Minimizing Risk and Driving Growth via Best-In-Class KYC 

You may have read our recent news that Bank of Asia is leveraging an AI Digital Worker for negative news detection (aka ‘adverse media screening’) as part of the bank’s Know Your Customer (KYC) new client onboarding process. Taking this step, Bank of Asia reveals both a common risk-reducing step by businesses as well as a new trend that we see taking shape across industries regarding the purpose of KYC programs. 

Traditionally, KYC programs have had a risk-minimization focus, existing almost exclusively to ensure that a bank or other business does not face business risks, fines, and competitive disadvantages that arise from doing business with unsavory actors and outright criminals. The Bank of Asia news highlights how AI Digital Workers will improve capacity for managing anti-money laundering (AML), KYC, and sanctions risk at the bank. That’s a very predictable benefit of applying AI Digital Workers to compliance operations.  

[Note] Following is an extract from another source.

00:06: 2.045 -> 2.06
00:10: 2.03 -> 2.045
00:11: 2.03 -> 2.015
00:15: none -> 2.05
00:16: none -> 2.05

But there’s also a major business-growth component to Bank of Asia’s adoption of AI Digital Workers. It reflects a trend that is emerging among growth-driven companies’ compliance operations teams that handle adverse media screening. According to the bank’s Vice President and Director Deon Vanterpool, “We [Bank of Asia] will be using KYC “AI Digital Workers” to help us achieve both our growth objectives and customer satisfaction goals.”  

Now, you may be asking yourself, “Did they really say growth objectives and customer satisfaction will be improved by better adverse media screening – a traditional cost center activity? How can that be?” Well, to understand this emerging trend in KYC fully, it is worth a quick review of how adverse media screening has progressed in recent years.  

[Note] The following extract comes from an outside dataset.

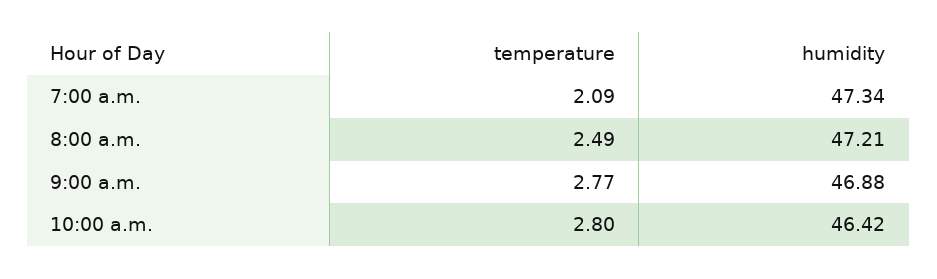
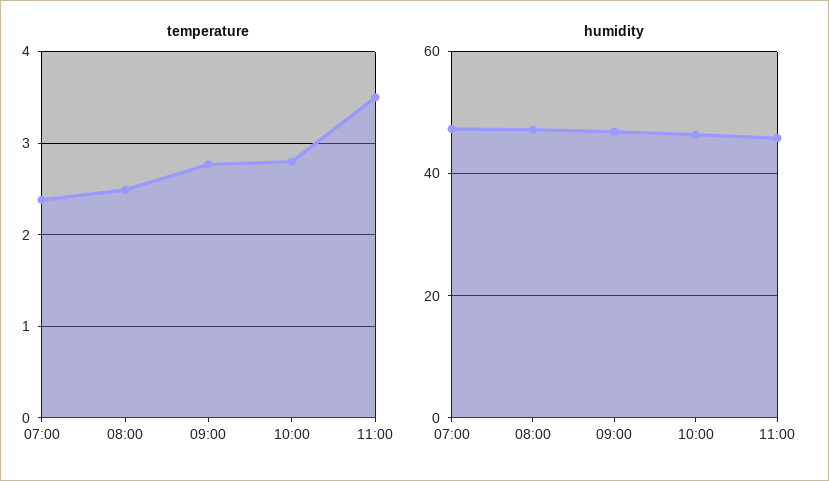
temperature, 7:00 a.m.: 2.09 -> 2.4
temperature, 11:00: none -> 3.5
humidity, 11:00: none -> 46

The emerging impact of adverse media screening 

Adverse media screening is a critical component of FinCrime operations within banks and other financial institutions (FIs). Most FIs developed or emphasized adverse media screening in response to regulators around the world enforcing requirements for it as part of overall KYC enforcement. Today, the US’s FinCen, the UK’s Financial Conduct Authority (FCA), and the EU’s European Commission all impose mandatory KYC checks for new customer onboarding as well as ongoing reviews and monitoring to ensure proper customer due diligence (CDD).  

While the CDD rule spurred on many FIs to screen and monitor for negative news, those that had a higher-risk customer base had already been focusing on such efforts for years. More recently, businesses in other industries have also recognized the need for adverse media screening, because nefarious actors are leveraging cross-industry vendor networks to advance their crimes. Whether in banking, transport & logistics, travel, defense equipment manufacturing, etc., businesses must collect and analyze details about customers to be onboarded. This helps to avoid inadvertent support for criminals of money laundering, terrorism, sexual exploitation, fraud, and a host of other crimes. The US Financial Action Task Force (FATF) lists 21 predicate crimes.    

The challenges of traditional adverse media screening

Adverse media screening can reveal a customer’s or prospect’s association with crimes that other checks may not catch, leading a bank or other company to investigate more deeply or end its client relationship altogether. But implementing a comprehensive and robust adverse media screening capability has proven elusive to many organizations. Absent a highly automated, predictable and effective program, organizations pour lots of resources into ineffective manual adverse media screening, and still do little to reduce their risk.  

A traditional adverse media screening process is plagued by the following issues:  

  • Large amounts of time and resources needed to document the reviewed news articles, followed by narrative generation that explains which news items indicate risk. 
  • Volumes of search results that require excessive analyst review time. 
  • Narrow scope of search results that fail to incorporate data sources beyond public news. 
  • Relevant news about customers that appear in foreign languages, and thus, go unaccounted for by the search routine. 
  • Mismatched or out-of-context search results (I.e., false customer name match, customer named is not the focus of the news, etc.). 
  • Lack of speed and efficiency in the screening process preventing consistent periodic review of all customers.  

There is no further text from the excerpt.